Others branded her a “disgrace and a hypocrite” and a “big delusional ball of nonsense” that was making the other contestants “on egg shells”.
She was also criticised as photos taken from her Twitter account showed that she had socialised with drag queens in the past.
The photos, which were taken at Harrogate Pride with some drag queens from the collective Haus of Dench, also contradicted Willoughby’s claims that she had never been to a Pride event.
Sharing screenshots of the photos, one CBB viewer tweeted: ” It’s amazing how India has an incredible phobia of drag queens. I’ll just leave these here…make of it what you will…#cbb #cbbuk.”
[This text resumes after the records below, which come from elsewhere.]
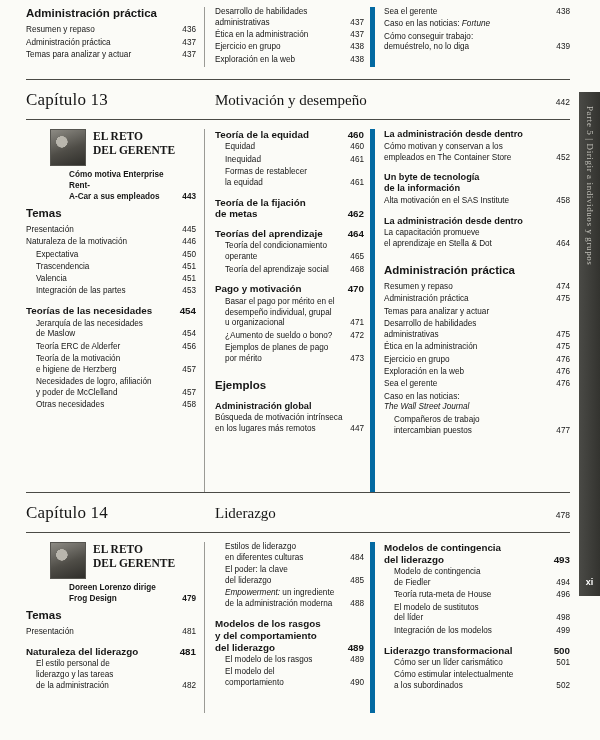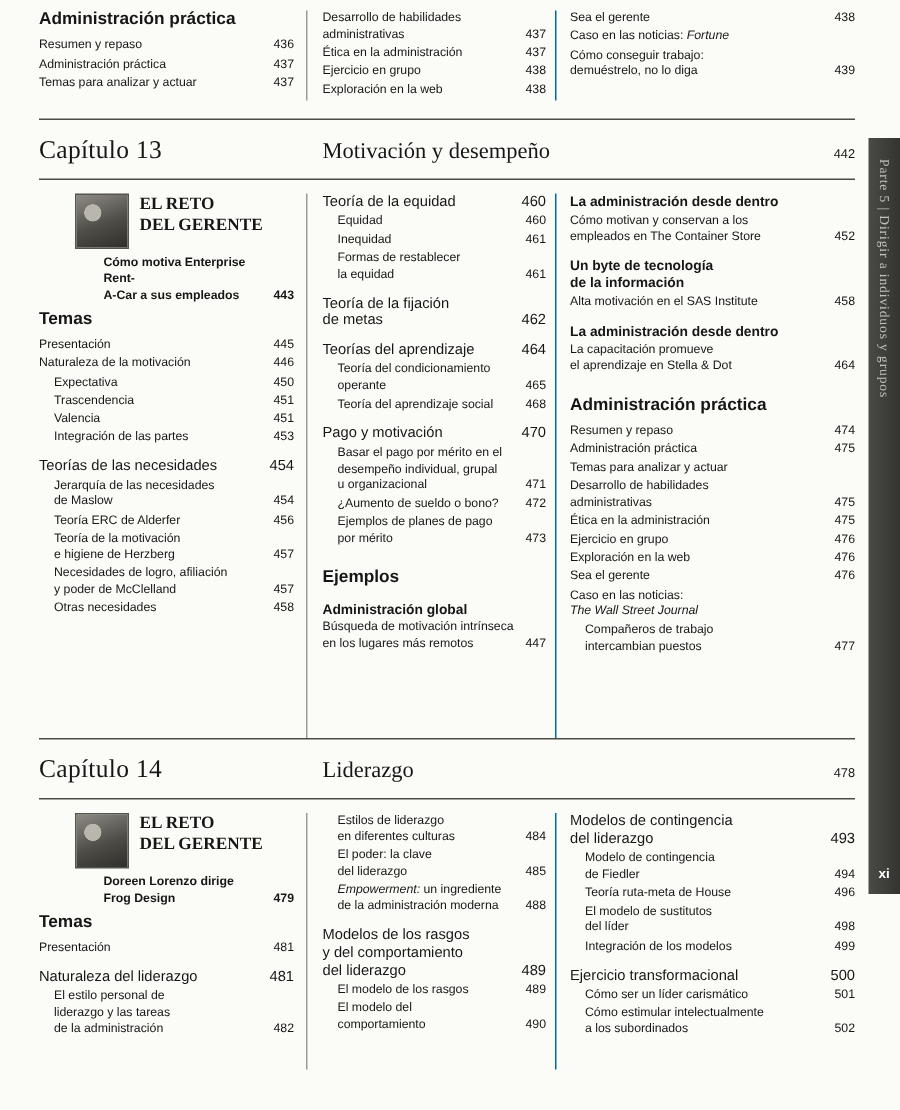"Sea el gerente" .col3w { border-left: 1px solid #0369a1 -> 5px solid #0369a1 }
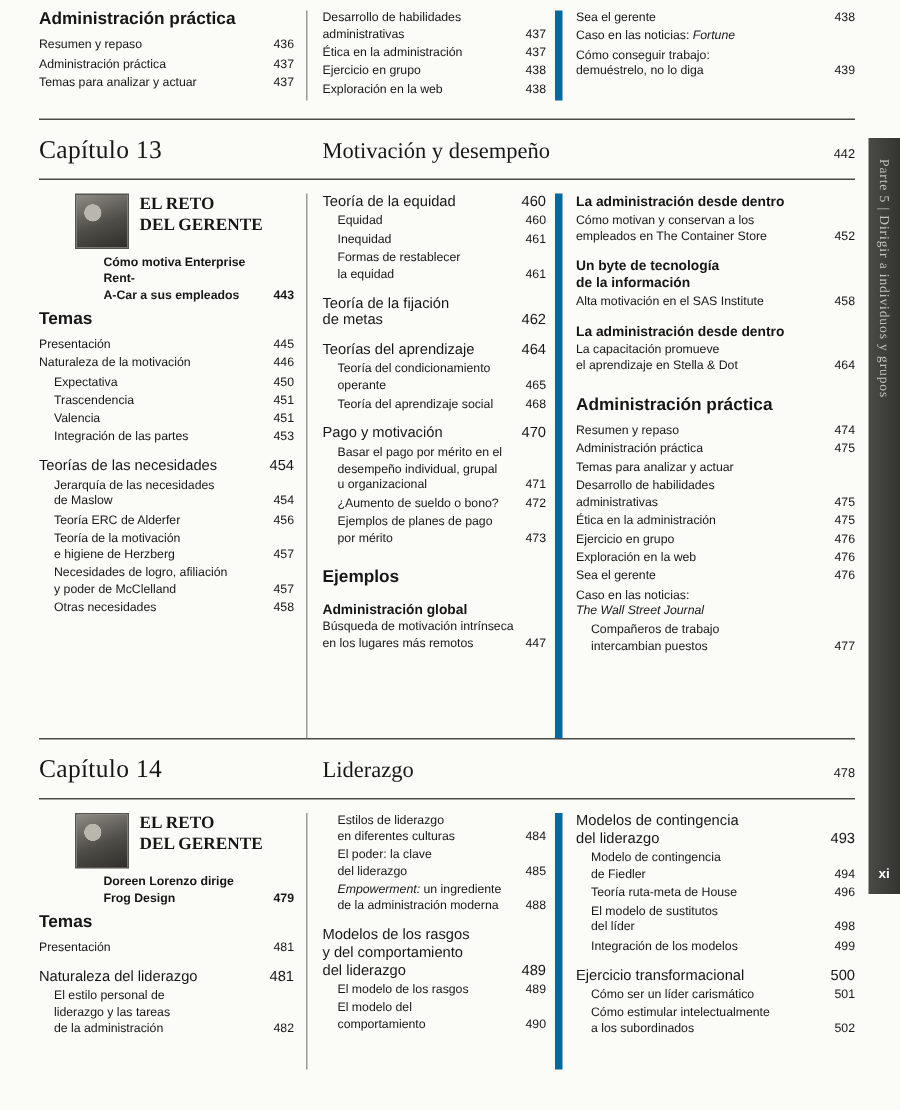"Teoría de la equidad" .entry.topic { font-weight: normal -> bold }
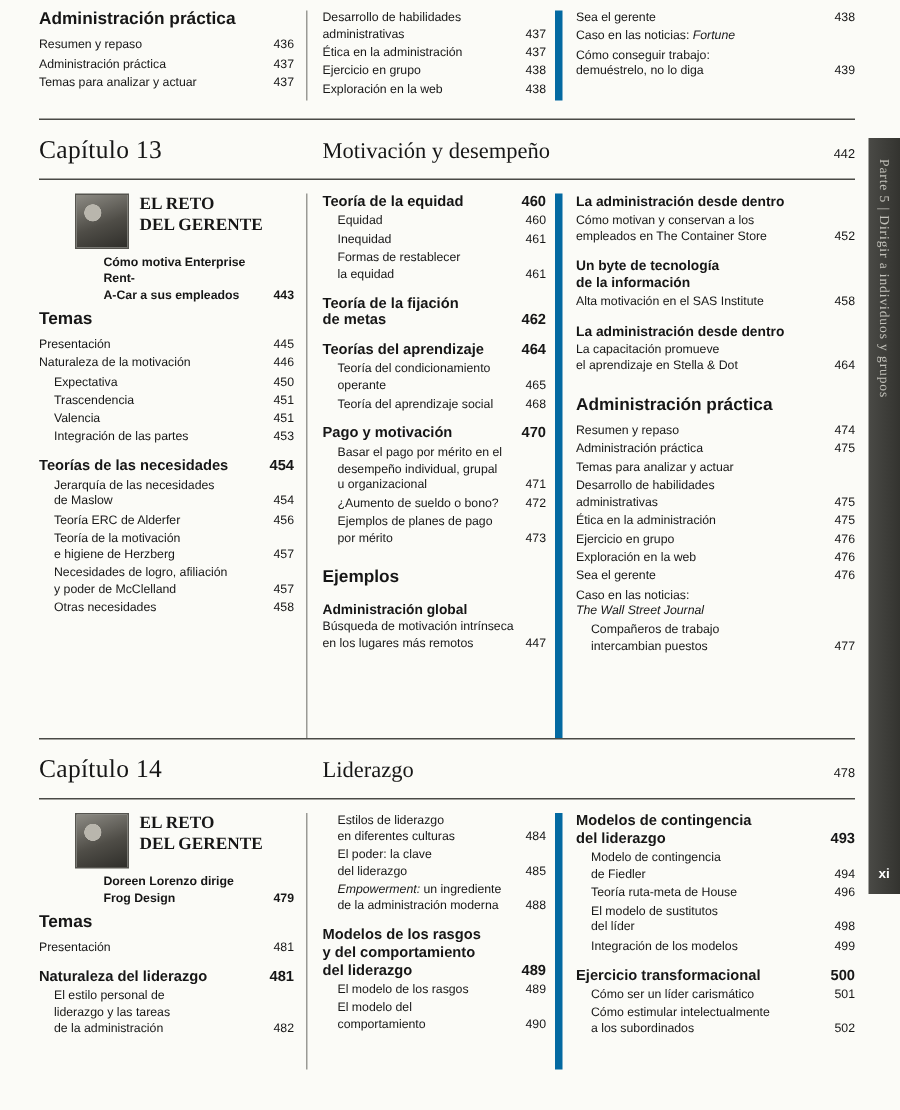"Ejercicio transformacional" span { text: Ejercicio -> Liderazgo }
Since entering the house, Willoughby has been at the centre of a number of controversies, including her flippant dismissal of gender fluid people.
“For people like me, it’s not a part-time thing and not a choice”, Willoughby said.
“That word ‘transgender’ can mean anything from RuPaul to someone who’s Bob one day and Barbara another day, and I think that cheapens the seriousness of it”.
The RuPaul’s Drag Race season six runner-up identifies as gender fluid when not in drag, but uses female pronounces when performing.
Viewers have also defended Willoughby after she was misgendered by two other housemates, Ann Widdecombe and Rachel Johnson.
Willoughby quipped that her mother named her after her favourite restaurant, an Indian.
Ann Widdecombe responded: “I think he’s pulling your leg.”
India snapped back quickly: “I do beg your pardon.”
Later in the episode, Willoughby approached Widdecombe to address the incident.
“I just wanted to say I know you misgendered me earlier today,” she said. “That’s fine.”
Widdecombe tried to defend her actions claiming that if the house had not been discussing Willoughby’s transition so much she would not have misgendered her.
“It’s not a big issue,” Willoughby continued. “You know it hurts trans people when that happens, but it wasn’t deliberate.”
To which Widdecombe agreed that “it certainly wasn’t deliberate.”
Further controversy was caused by a clip from Celebrity Big Brother’s Bit On The Side showed that Rachel Johnson also used the male pronoun in reference to Willoughby.